12 comments… add one
  • PD Shaw Link

    I know part of this answer for Springfield schools, which have the most administrators per pupil in the state:

    221:1 (1999)
    126:1 (2009)

    “the statewide average has followed a similar trend.”

    http://www.sj-r.com/top-stories/x1650248605/District-186-has-high-number-of-officials

  • Gammon’s law at work!

  • PD Shaw Link
  • steve Link

    I would bet that a part of that is special education if it is anything like our district. Do coaches count as administration?

    Steve

  • PD Shaw Link

    The link to Chicago shows the average administrator salary going from $87,000 to $114,000 over the last ten years. I can’t imagine those are special ed. coaches. I could imagine that they are filled with financial professionals whose job it is to do the paperwork necessary to obtain supplemental funding for special education.

    My school district has 1,201 teachers, 427 of which do not work in classrooms. Out of that 427, 370 are special education teachers who work in non-classroom settings. It had 77 “academic coaches, mentors, instructional leaders, leaders-in-training and other certified academic support staff.” I know the numbers don’t add up completely, perhaps because there are overlapping categories, but the 77 were trimmed to 21 last year anyway.

  • Out of that 427, 370 are special education teachers who work in non-classroom settings.

    The 370 are probably “itinerant”, meaning that they travel from school to school or, under certain conditions, from student to student.

    That’s essentially mandated by the federal government (“least restrictive setting”) as is the significant number of special ed teachers.

    BTW unlike the situation in general ed. there is a significant shortage of speech pathologists.

  • PD Shaw Link

    I don’t know if in this situation “special ed” includes disobedience issues. I believe at some point the school kicks kids out and doesn’t allow them back into school, and provides them with an in-home tutor instead. They are probably diagnosable as ODD, the tutor isn’t there all day (counts his/her travel time as well).

  • PD Shaw Link

    “unlike the situation in general ed. there is a significant shortage of speech pathologists.”

    This is what nags me about steve’s suggestion. Higher teacher salary will likely raid “like” careers. I don’t believe good teaching is an academic achievement; it requires some personality characteristics that just aren’t taught.

    My wife is a therapist, specializing somewhat in kids, and her mother was a great teacher.

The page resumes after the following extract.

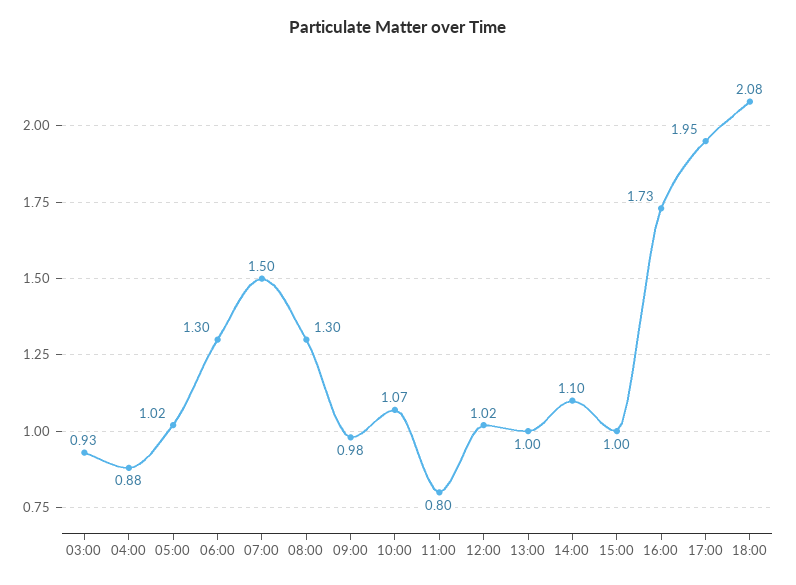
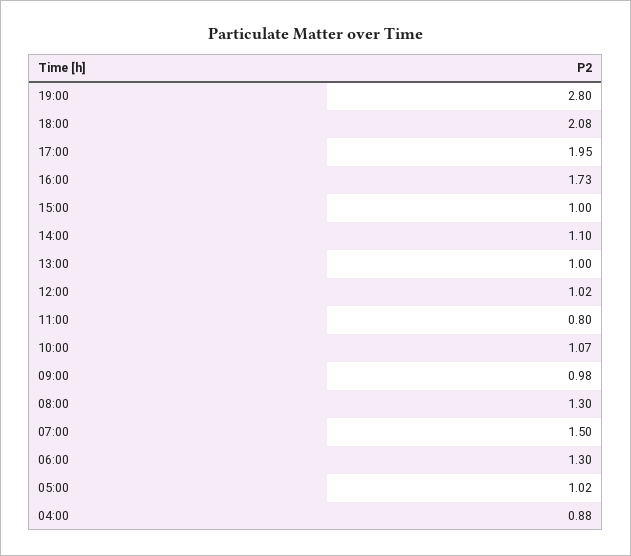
03:00: 0.93 -> none
19:00: none -> 2.8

I think she would be a great teacher too, but that’s not her calling. She works for less than a teacher, with more years of education than many. Would we be better off to bribe her away?

    Would higher salaries convince more financial advisors to teach? Would they be good at it? Would it be easier to transform swords into plowshares?

  • steve Link

    I kind of agree with you PD. There are some people who just seem like naturally excellent teachers. They may even be the best. I am kind of skeptical about education classes, but I may be wrong. I suspect that they can probably train people to be competent. Maybe the combination of aptitude and training makes for the very best result. Who knows? I teach a lot and get excellent reviews from our students. The part of the puzzle I do not know is how I would do, or your wife, with students who dont care or dont want to learn.

    Steve

  • PD Shaw Link

    Three thoughts:

    1. I think teachers should be trained closer to plumbers than accademics. Someone with reasonably good grades in K-12 has the accademic qualifications to be a teacher; the rest should be practice. Friends who’ve taken education courses say it’s all common sense draped in doctrine. Normal schools, I say.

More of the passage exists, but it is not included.